Motorcycle industry does the same thing. They weigh them w/o gas or oil in them.

Chainsaws should be weighed with a b/c on it, as well as a full tank of fuel and full tank of b/c oil.


----------



## Dr. Cornwallis (Apr 27, 2017)

If this hits the market before I pull the trigger on my 661 this may just be the ticket.


----------



## cary911 (Apr 28, 2017)

I thought everyone was in agreement ... "This thing is UGLY"


----------



## Full Chisel (Apr 28, 2017)

I don't think it's ugly, it just looks a bit different. If it's relatively lightweight, screams, and is smooth in the cut its a winner in my book. The only thing the 461 was missing IMO was spring mount AV and looking at those pics the 462 has them. I just hope a standard carb version is available, which should be an option with all the M-Tronic/pro saws if you ask me.


----------



## sawfun (Apr 28, 2017)

cary911 said:


> I thought everyone was in agreement ... "This thing is UGLY" View attachment 576036


Funny but in thought the Husky 550 & 562 were ugly like someone had squished the front of the saw, the first time I saw them.


----------



## madhatte (Apr 29, 2017)

Aw, now, you know it's what's inside that counts. Ugly saws need love too!


----------



## cary911 (Apr 29, 2017)

They were/are still funky looking.


----------



## blsnelling (Apr 29, 2017)

This is the first video I've seen of the new MS462C-M. It almost sounds like a ported saw!

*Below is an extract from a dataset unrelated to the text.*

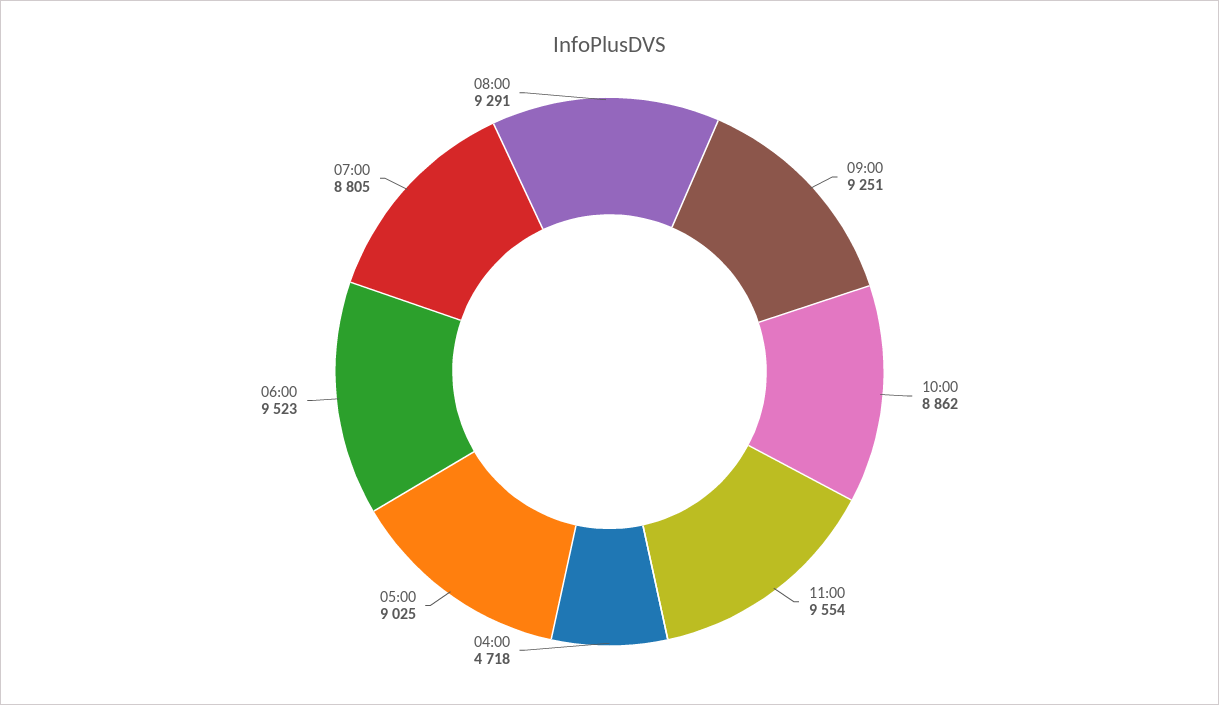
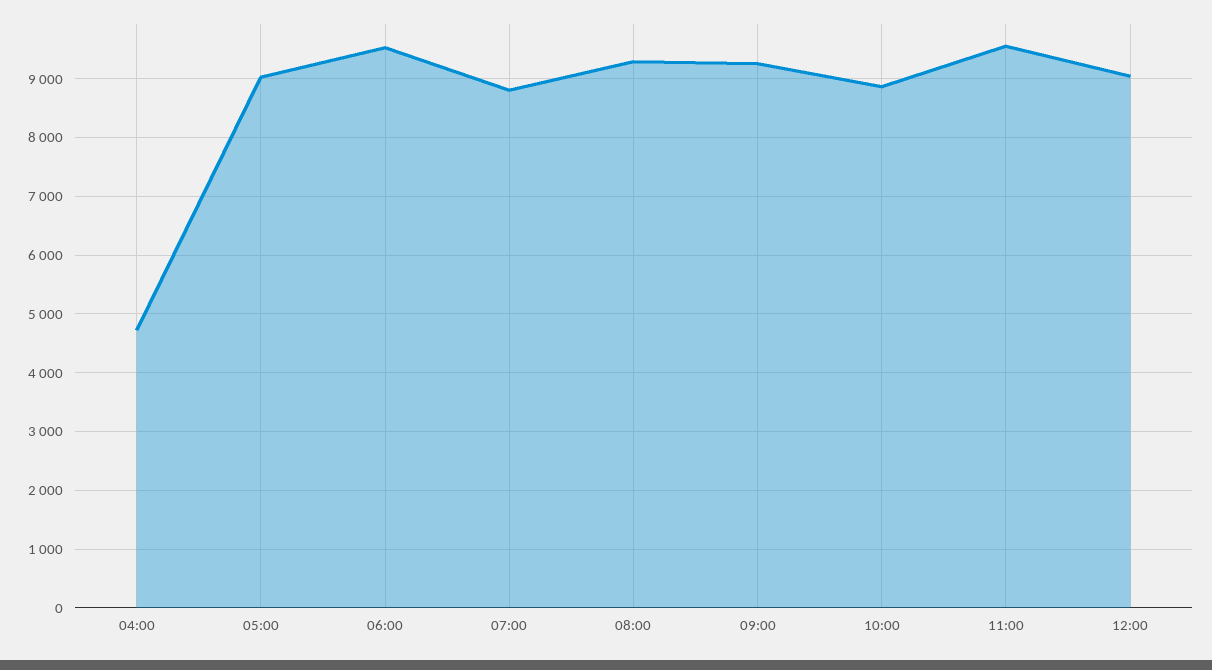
12:00: none -> 9000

http://www.zvw.de/inhalt.waiblingen...mmt.6aec4790-22e8-4fc7-a25b-4782152ca2c1.html


----------



## Hayden (Apr 29, 2017)

I think the saw looks good, they will need to do something special to the MS441/MS442 if it's ever to be reintroduced.


----------



## Dr. Cornwallis (Apr 29, 2017)

So, it's not in Stihl's website yet and I can't find any references to the saw in English except here or on the other forum, is there any idea when weel see it here?


----------



## porsche965 (Apr 29, 2017)

I've got to get one of these!


----------



## longbowch (Apr 29, 2017)

I hope the filtration is as good or better than the 441.


----------



## Westboastfaller (Apr 29, 2017)

ferris076 said:


> 6kg dry no bar and chain
> 7,4 with b&c ( 20"es light)


or G&O which would = that weight

Front handle bar got a a lot more vib than I would have hoped. Back is very low. Not sure that the extra .2 KG is? Extra port?
(About 5 oz) as they had 7.6 as a weigh also.




*edit


----------



## Westboastfaller (Apr 29, 2017)

Saw is a lot lighter weigh

Stihl.com has the 461R at 7.2 kg
and the other at 6.8 kg
*Without gas oil & bar
22×8 = 1.76 lb less? 13.2 LB

The 461 is rated 4 /3.8 vibrations
Wasn't the 462 at 5.7 left hand.
Ouch!!!!
That ought to feel nice coming on and off the trigger 2000 times a day
Open up them pipes!!!

*Edit sorry....the chart vibrations, metres per second squared (m/s 2)
reads 4.7 (front handle) m/s2 and NOT 5.7 as I posted above.


----------



## 1Alpha1 (Apr 29, 2017)

I've really never thought of chainsaws as good looking or ugly. Just kind of thought of them as a tool. Kind of like a hammer or a crescent wrench.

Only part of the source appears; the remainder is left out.